======== Task data

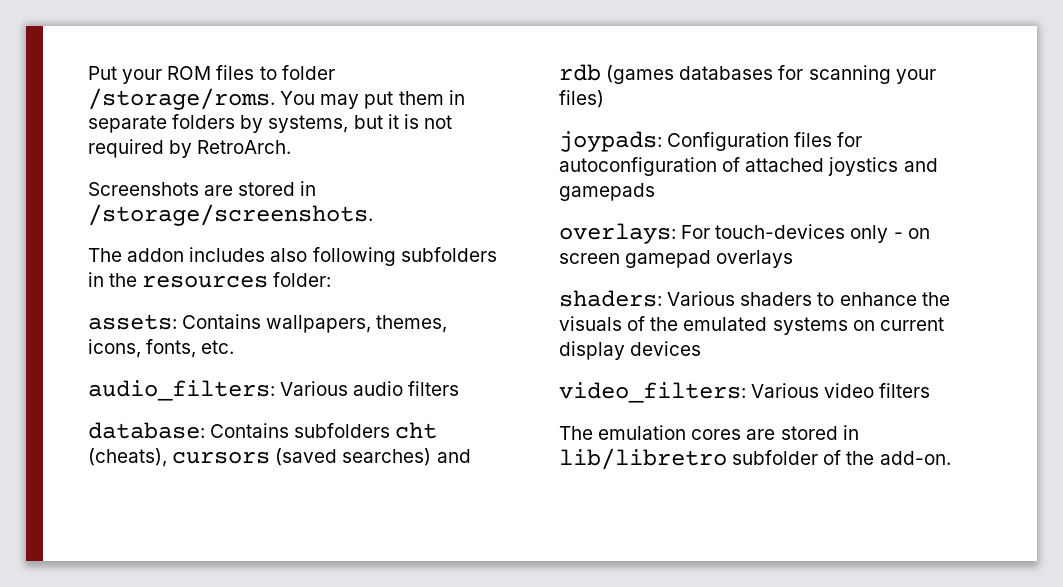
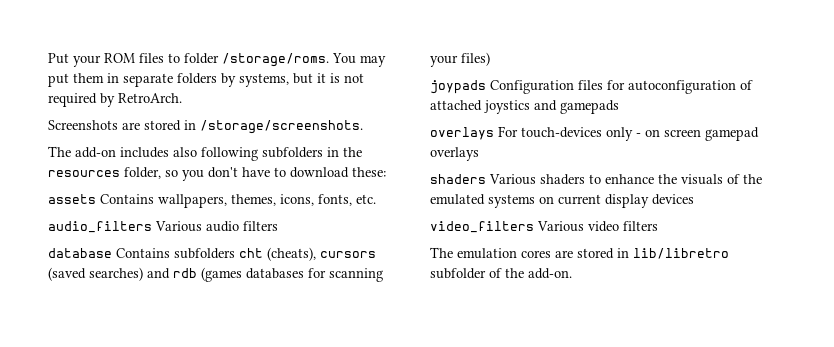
- The addon includes also following subfolders in the resources folder:
- assets: Contains wallpapers, themes, icons, fonts, etc.
+ The add-on includes also following subfolders in the resources folder, so you don't have to download these:
+ assets Contains wallpapers, themes, icons, fonts, etc.
- audio_filters: Various audio filters
+ audio_filters Various audio filters
- database: Contains subfolders cht (cheats), cursors (saved searches) and rdb (games databases for scanning your files)
+ database Contains subfolders cht (cheats), cursors (saved searches) and rdb (games databases for scanning your files)
- joypads: Configuration files for autoconfiguration of attached joystics and gamepads
+ joypads Configuration files for autoconfiguration of attached joystics and gamepads
- overlays: For touch-devices only - on screen gamepad overlays
+ overlays For touch-devices only - on screen gamepad overlays
- shaders: Various shaders to enhance the visuals of the emulated systems on current display devices
+ shaders Various shaders to enhance the visuals of the emulated systems on current display devices
- video_filters: Various video filters
+ video_filters Various video filters

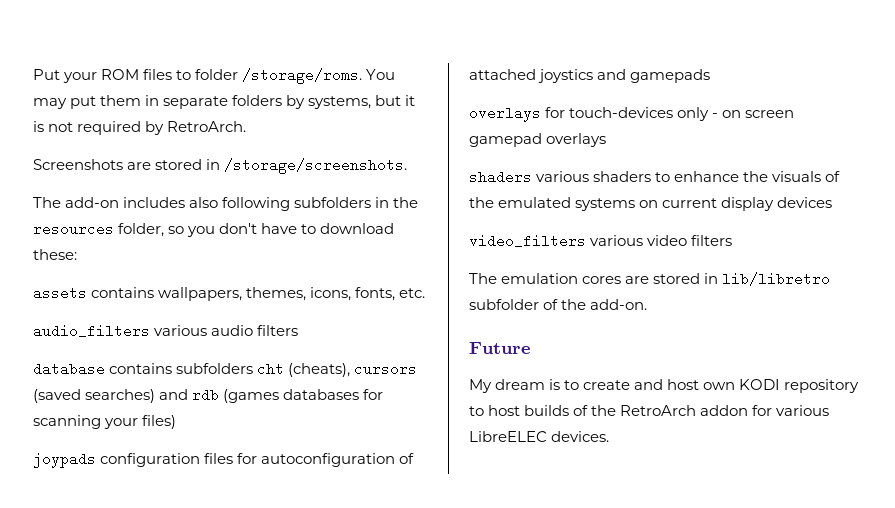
- assets Contains wallpapers, themes, icons, fonts, etc.
+ assets contains wallpapers, themes, icons, fonts, etc.
- audio_filters Various audio filters
+ audio_filters various audio filters
- database Contains subfolders cht (cheats), cursors (saved searches) and rdb (games databases for scanning your files)
+ database contains subfolders cht (cheats), cursors (saved searches) and rdb (games databases for scanning your files)
- joypads Configuration files for autoconfiguration of attached joystics and gamepads
+ joypads configuration files for autoconfiguration of attached joystics and gamepads
- overlays For touch-devices only - on screen gamepad overlays
+ overlays for touch-devices only - on screen gamepad overlays
- shaders Various shaders to enhance the visuals of the emulated systems on current display devices
+ shaders various shaders to enhance the visuals of the emulated systems on current display devices
- video_filters Various video filters
+ video_filters various video filters
+ Future
+ My dream is to create and host own KODI repository to host builds of the RetroArch addon for various LibreELEC devices.

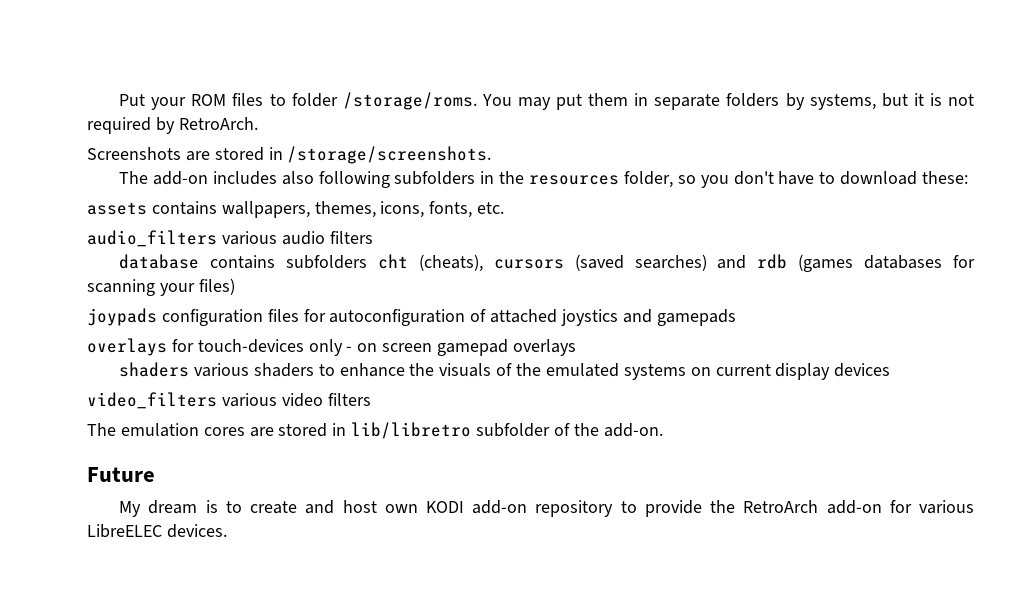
- My dream is to create and host own KODI repository to host builds of the RetroArch addon for various LibreELEC devices.
+ My dream is to create and host own KODI add-on repository to provide the RetroArch add-on for various LibreELEC devices.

================

● What you have to do
Pick out and copy the lines of the entries that hold the string "only".

● Output of the exercise
- overlays: For touch-devices only - on screen gamepad overlays
+ overlays For touch-devices only - on screen gamepad overlays
- overlays For touch-devices only - on screen gamepad overlays
+ overlays for touch-devices only - on screen gamepad overlays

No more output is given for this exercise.